* [WHAT NEEDS TO BE DONE]:
From the records below, copy out exactly the lines from the one containing "- Defines the" to the one containing "- Build configuration for Azure Functions", both included. Add nothing else.

☆ ☆ ☆ ☆

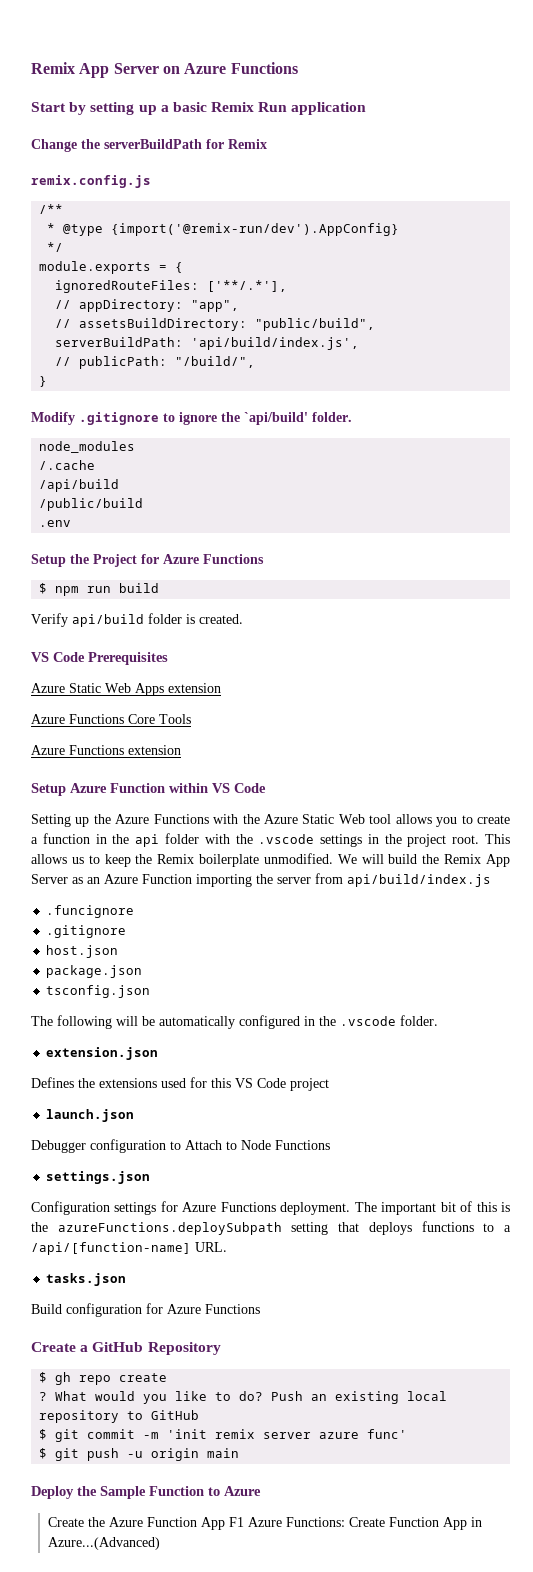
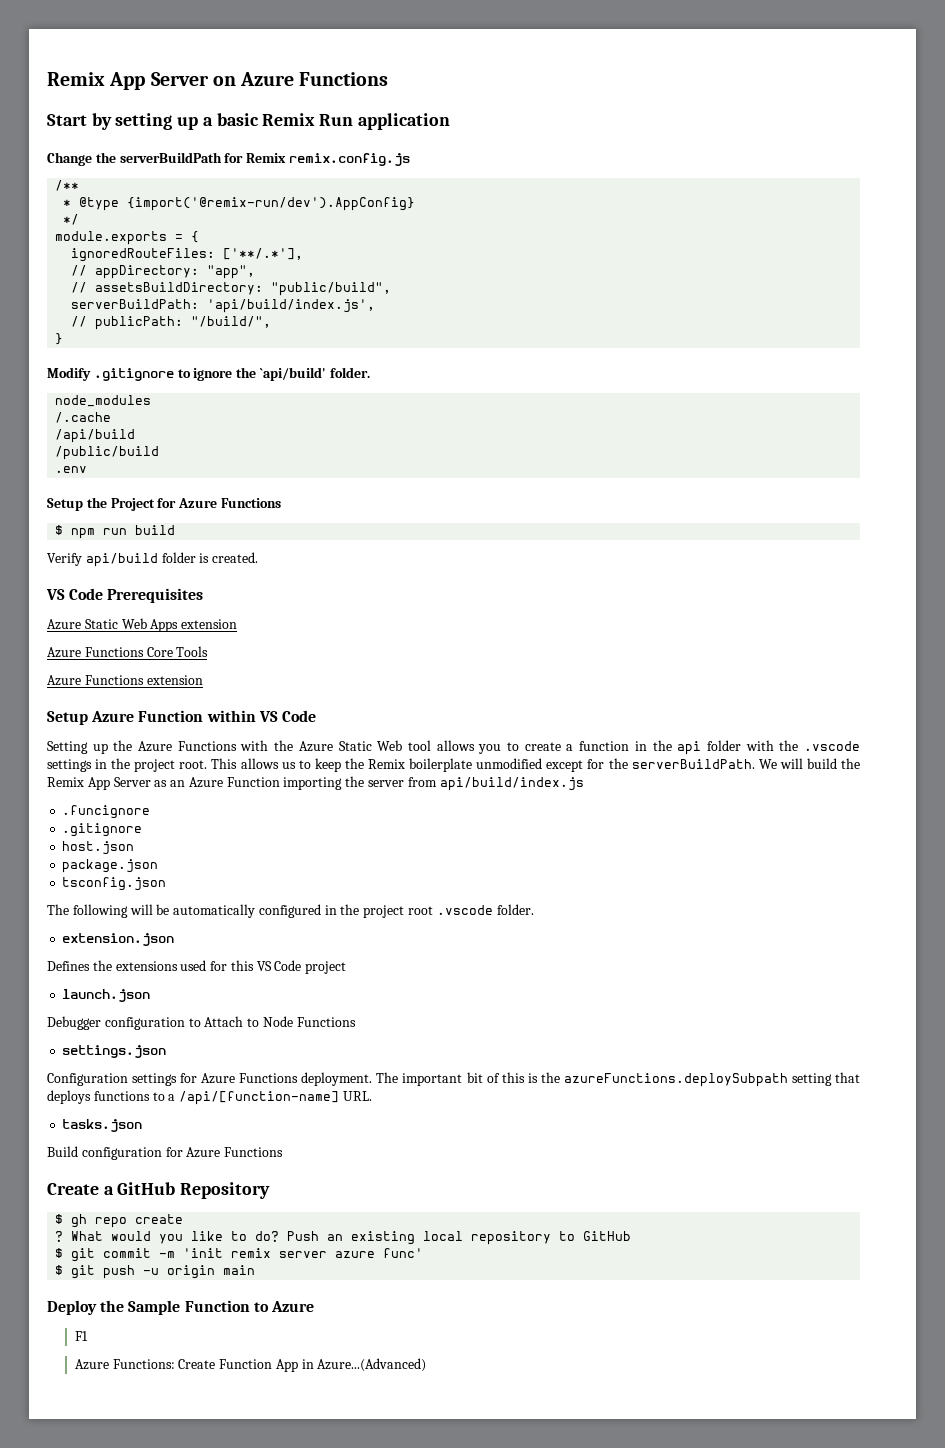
- Change the serverBuildPath for Remix
- remix.config.js
+ Change the serverBuildPath for Remix remix.config.js
- This allows us to keep the Remix boilerplate unmodified.
+ This allows us to keep the Remix boilerplate unmodified except for the serverBuildPath.
- The following will be automatically configured in the .vscode folder.
+ The following will be automatically configured in the project root .vscode folder.
- Create the Azure Function App F1 Azure Functions: Create Function App in Azure...(Advanced)
+ F1
+ Azure Functions: Create Function App in Azure...(Advanced)

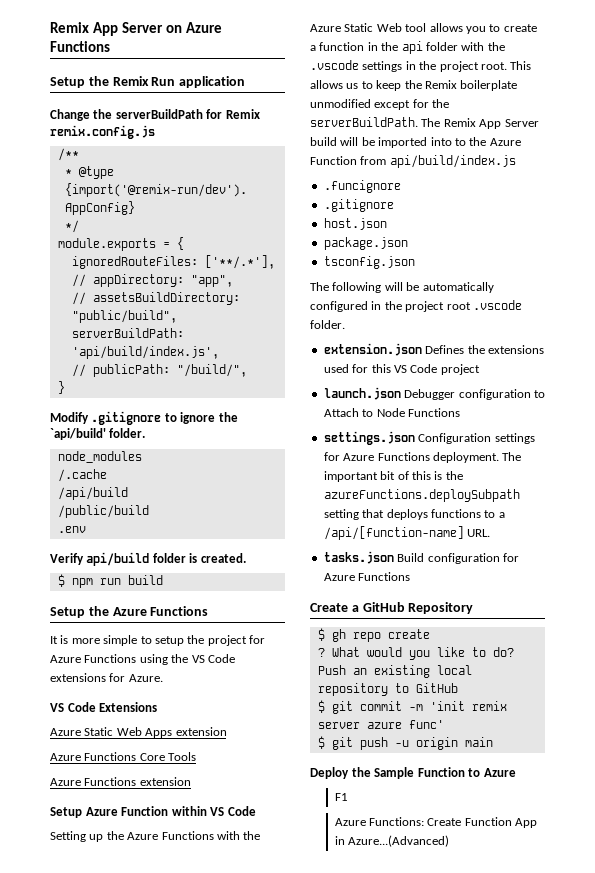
- Start by setting up a basic Remix Run application
+ Setup the Remix Run application
- Setup the Project for Azure Functions
+ Verify api/build folder is created.
  $ npm run build
- Verify api/build folder is created.
- VS Code Prerequisites
+ Setup the Azure Functions
+ It is more simple to setup the project for Azure Functions using the VS Code extensions for Azure.
+ VS Code Extensions
- We will build the Remix App Server as an Azure Function importing the server from api/build/index.js
+ The Remix App Server build will be imported into to the Azure Function from api/build/index.js
- extension.json
- Defines the extensions used for this VS Code project
+ extension.json Defines the extensions used for this VS Code project
- launch.json
- Debugger configuration to Attach to Node Functions
+ launch.json Debugger configuration to Attach to Node Functions
- settings.json
- Configuration settings for Azure Functions deployment.
+ settings.json Configuration settings for Azure Functions deployment.
- tasks.json
- Build configuration for Azure Functions
+ tasks.json Build configuration for Azure Functions

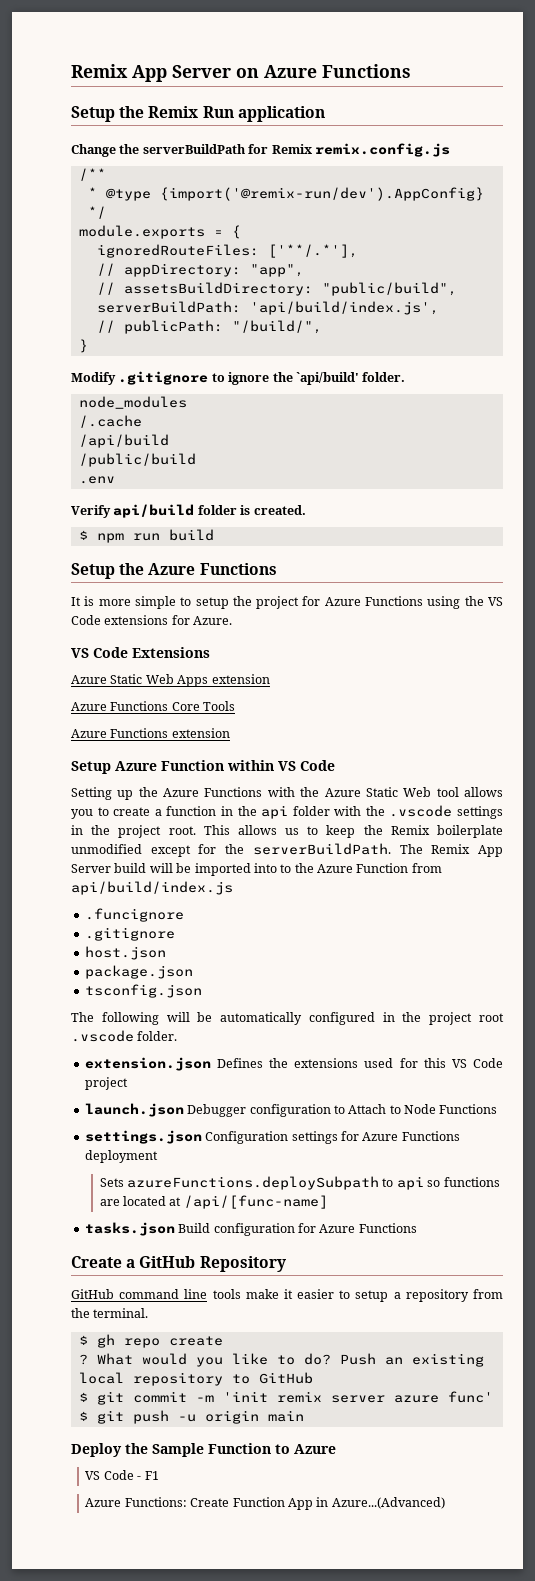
- settings.json Configuration settings for Azure Functions deployment. The important bit of this is the azureFunctions.deploySubpath setting that deploys functions to a /api/[function-name] URL.
+ settings.json Configuration settings for Azure Functions deployment
+ Sets azureFunctions.deploySubpath to api so functions are located at /api/[func-name]
+ GitHub command line tools make it easier to setup a repository from the terminal.
- F1
+ VS Code - F1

☆ ☆ ☆ ☆

* [WRITTEN SOLUTION]:
- Defines the extensions used for this VS Code project
+ extension.json Defines the extensions used for this VS Code project
- launch.json
- Debugger configuration to Attach to Node Functions
+ launch.json Debugger configuration to Attach to Node Functions
- settings.json
- Configuration settings for Azure Functions deployment.
+ settings.json Configuration settings for Azure Functions deployment.
- tasks.json
- Build configuration for Azure Functions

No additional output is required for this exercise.